To try and get the best of both worlds, Lowry, Juenger and their partners devised an experiment across the central United States – from Texas to South Dakota – to determine what loci cause differences between the varieties adapted to cold northern areas versus hot southern areas.
“We’re interested in how often loci that improve performance in some sites (say in the south) come at a cost or tradeoff for performance at other locations (say in the north),” Juenger said. “The 10 sites were mainly chosen to involve people we’d met or had interacted with in the switchgrass community over the past few years – and cover the latitudinal distribution of the species. We’ve really tried to build the field plantings as a community resource.”
First, they created a crossbreed of the two varieties, then planted hundreds of the same switchgrass hybrid in 10 locations covering the entire geographical region. Then, comparing growth of the hybrids to the parent cultivars at each site, the researchers isolated the genetic cause of beneficial outcomes using an approach called quantitative trait locus, or QTL, mapping.
The southern variety is generally a larger grass, so researchers have often thought its loci would be solely responsible for increasing the size of hybrids. Surprisingly, the experiment revealed that northern switchgrass gene play a role in increased biomass as well.

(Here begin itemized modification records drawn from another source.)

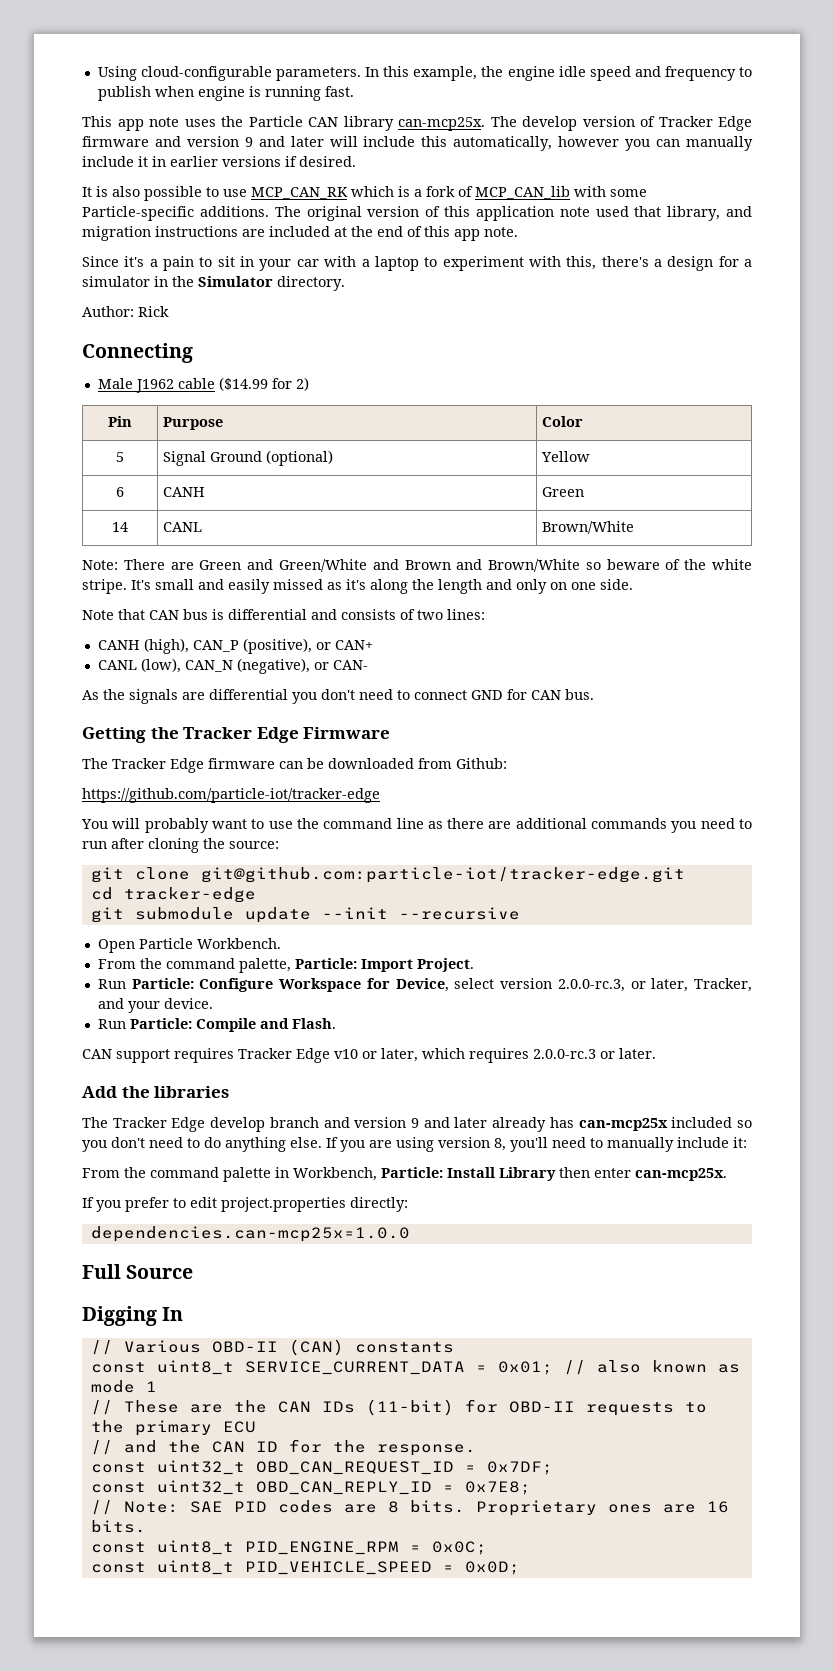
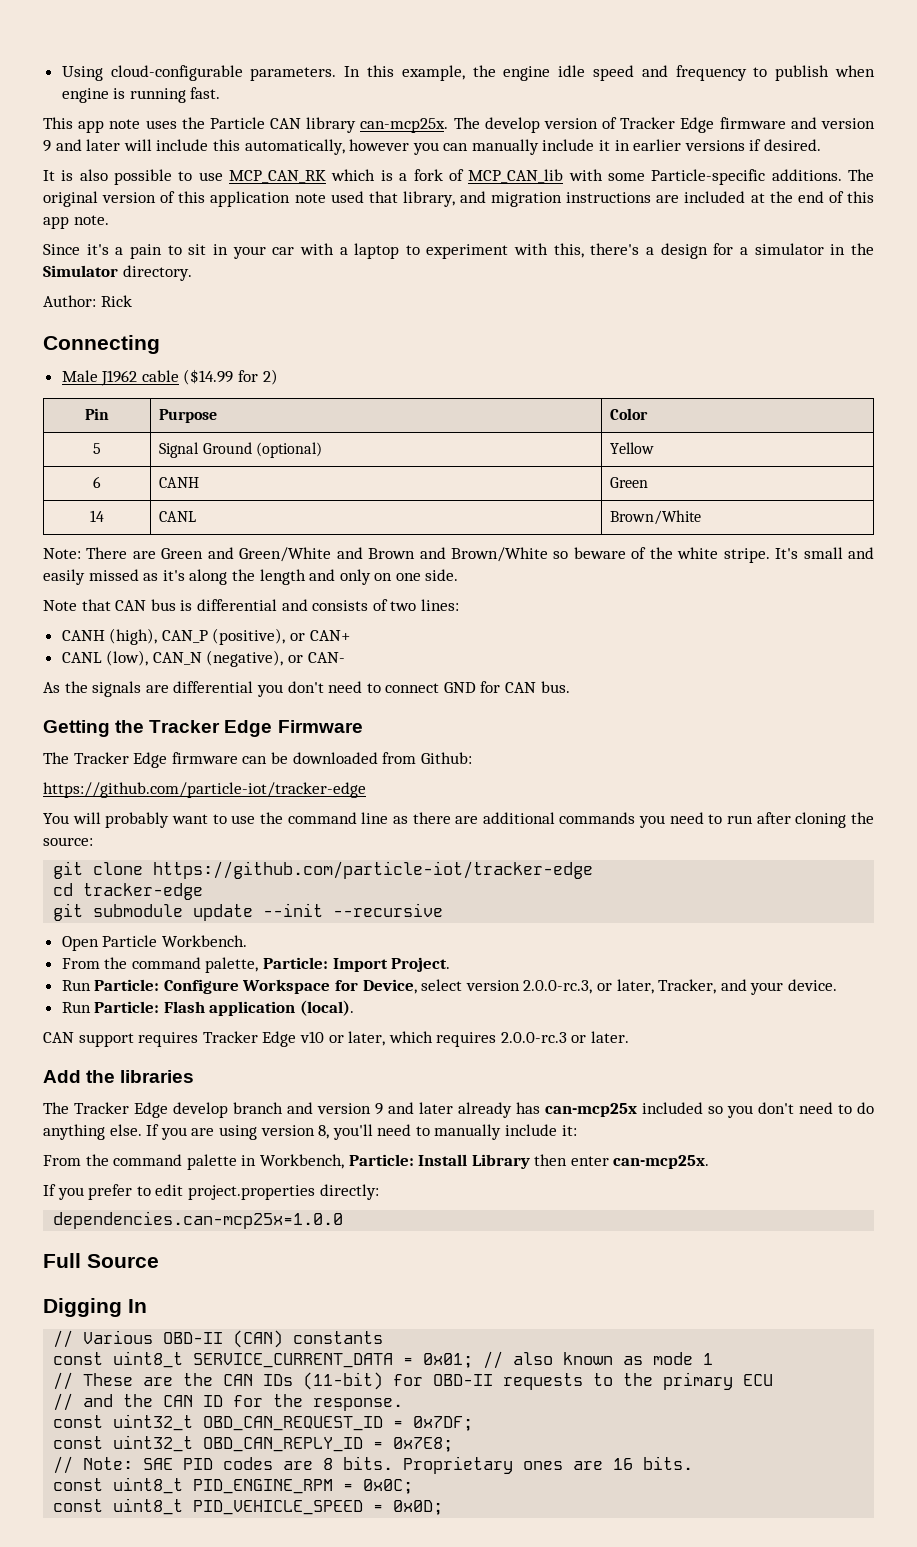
[200,867,685,883] git@github.com:particle-iot/tracker-edge.git -> [153,861,594,879] https://github.com/particle-iot/tracker-edge
[195,1018,336,1032] Compile and Flash. -> [163,1000,355,1016] Flash application (local).

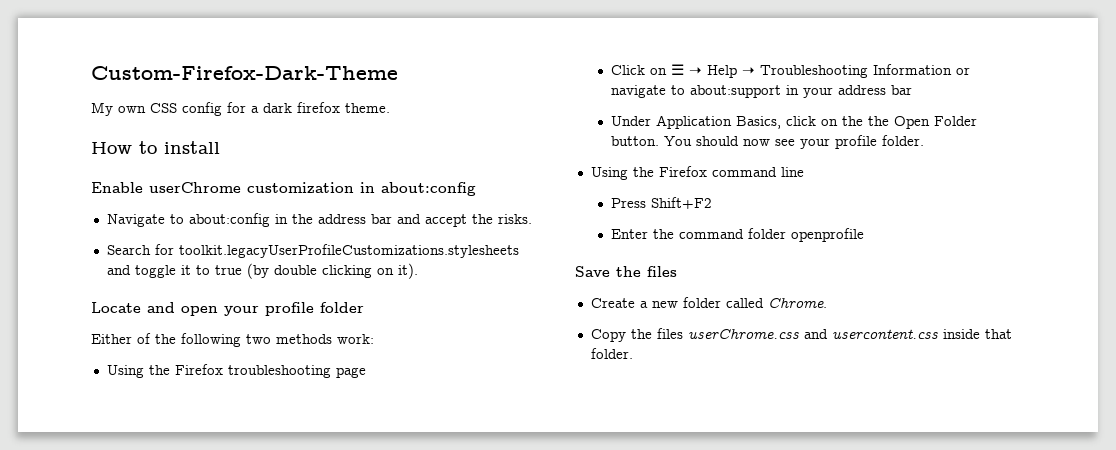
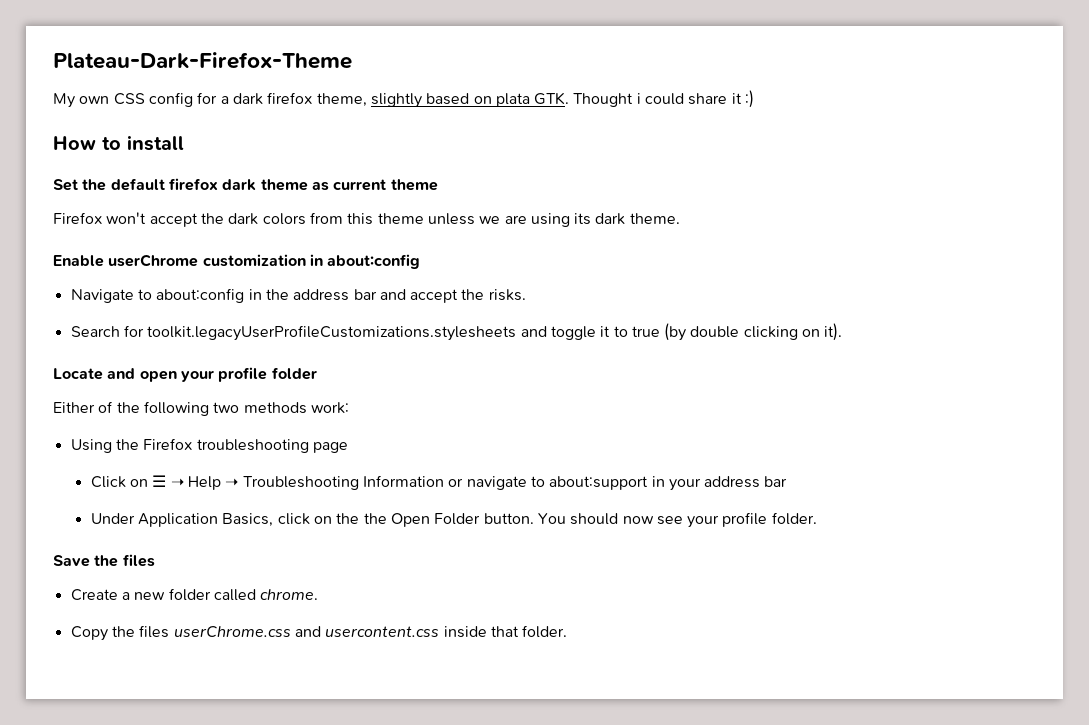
[91,66,398,80] Custom-Firefox-Dark-Theme -> [53,52,352,69] Plateau-Dark-Firefox-Theme
[345,103,390,113] [91,141,220,154] theme. // How to install -> [316,90,755,108] [53,135,184,151] [53,178,438,191] [53,212,680,227] theme, slightly based on plata GTK. Thought i could share it :) // How to install // Set the default firefox dark theme as current theme // Firefox won't accept the dark colors from this theme unless we are using its dark theme.
[590,166,804,180] [610,197,712,209] [610,228,864,242] // Using the Firefox command line // Press Shift+F2 // Enter the command folder openprofile -> (817, 518) none
[767,297,827,308] Chrome. -> [260,589,319,600] chrome.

“This means if we can combine those genomes together through hybridization, we can actually get a much higher-yielding plant,” said Lowry.
Genetic adaptation often comes with tradeoffs. For example, traits that confer winter hardiness in the north might divert resources from growth. Similarly, the prevalence of growth genes in southern-adapted plants might reduce their cold tolerance.
In this study, advantageous characteristics for growth were expressed in one region of the country without others being diminished. “That tells us a little bit about how adaptation works and how it could provide a benefit for agriculture,” said Lowry. “If we can select on these loci, we can get a benefit without much of cost.”
Because they designed the study to cover such a broad geographical area, the group could isolate these win/win genetic scenarios.
“Usually there’s only two field sites involved in these types of experiments, but we had 10,” Lowry said. “So we had a much better idea that there were these loci that have much lower costs associated with them.”
“We’re getting new insights into how plants adjust in different environments,” Lowry said. “Understanding how switchgrass adapts to the northern U.S. versus the southern U.S. will allow us to use that knowledge to improve it as a bioenergy crop.”
This research was supported by the U.S. Department of Energy, Office of Science, Office of Biological and Environmental Research award number DE-SC0014156 to TEJ and DE-SC0017883 to DBL. Funding was provided by a National Science Foundation Plant Genome Research Program Awards (IOS-0922457 and IOS-1444533) to TEJ and NSF/IOS-1402393 to JTL. This research was also based upon work supported in part by the Great Lakes Bioenergy Research Center, U.S. Department of Energy, Office of Science, Office of Biological and Environmental Research under Award Numbers DE-SC0018409 and DE-FC02-07ER64494. The work conducted by the U.S. Department of Energy Joint Genome Institute is supported by the Office of Science of the U.S. Department of Energy under Contract No. DE-AC02-05CH11231. We thank the Joint Genome Institute and collaborators for prepublication access to the Panicum virgatum AP13 genome reference.